━━━━━ RECORDS FOR THE TASK

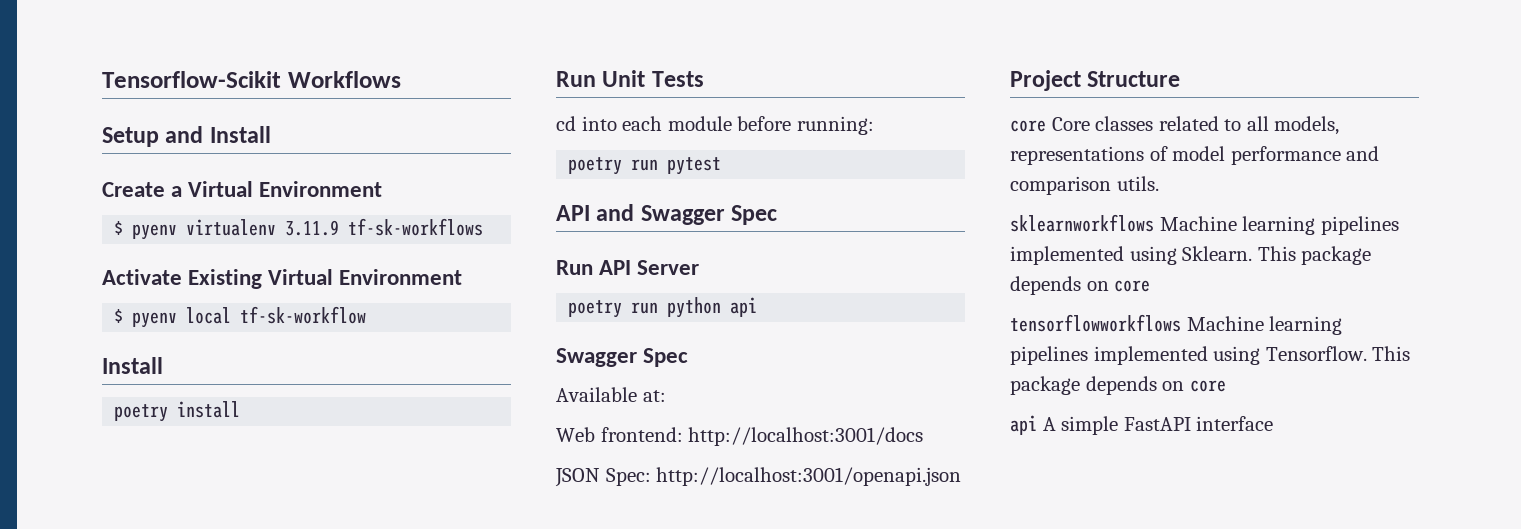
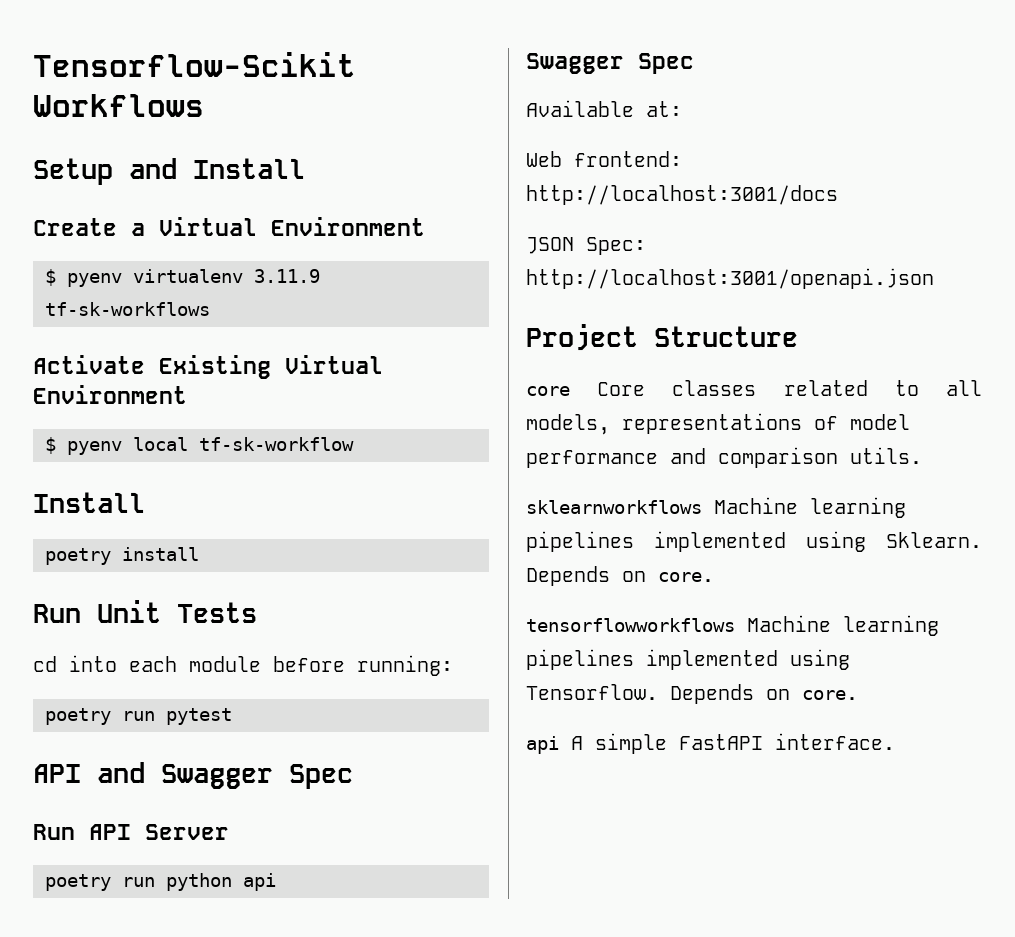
- sklearnworkflows Machine learning pipelines implemented using Sklearn. This package depends on core
+ sklearnworkflows Machine learning pipelines implemented using Sklearn. Depends on core.
- tensorflowworkflows Machine learning pipelines implemented using Tensorflow. This package depends on core
+ tensorflowworkflows Machine learning pipelines implemented using Tensorflow. Depends on core.
- api A simple FastAPI interface
+ api A simple FastAPI interface.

━━━━━━━━━━

### TASK TO COMPLETE
Count how many lines above include the word "tensorflowworkflows" and answer with that figure only.

### RESULT FOR THIS TASK
2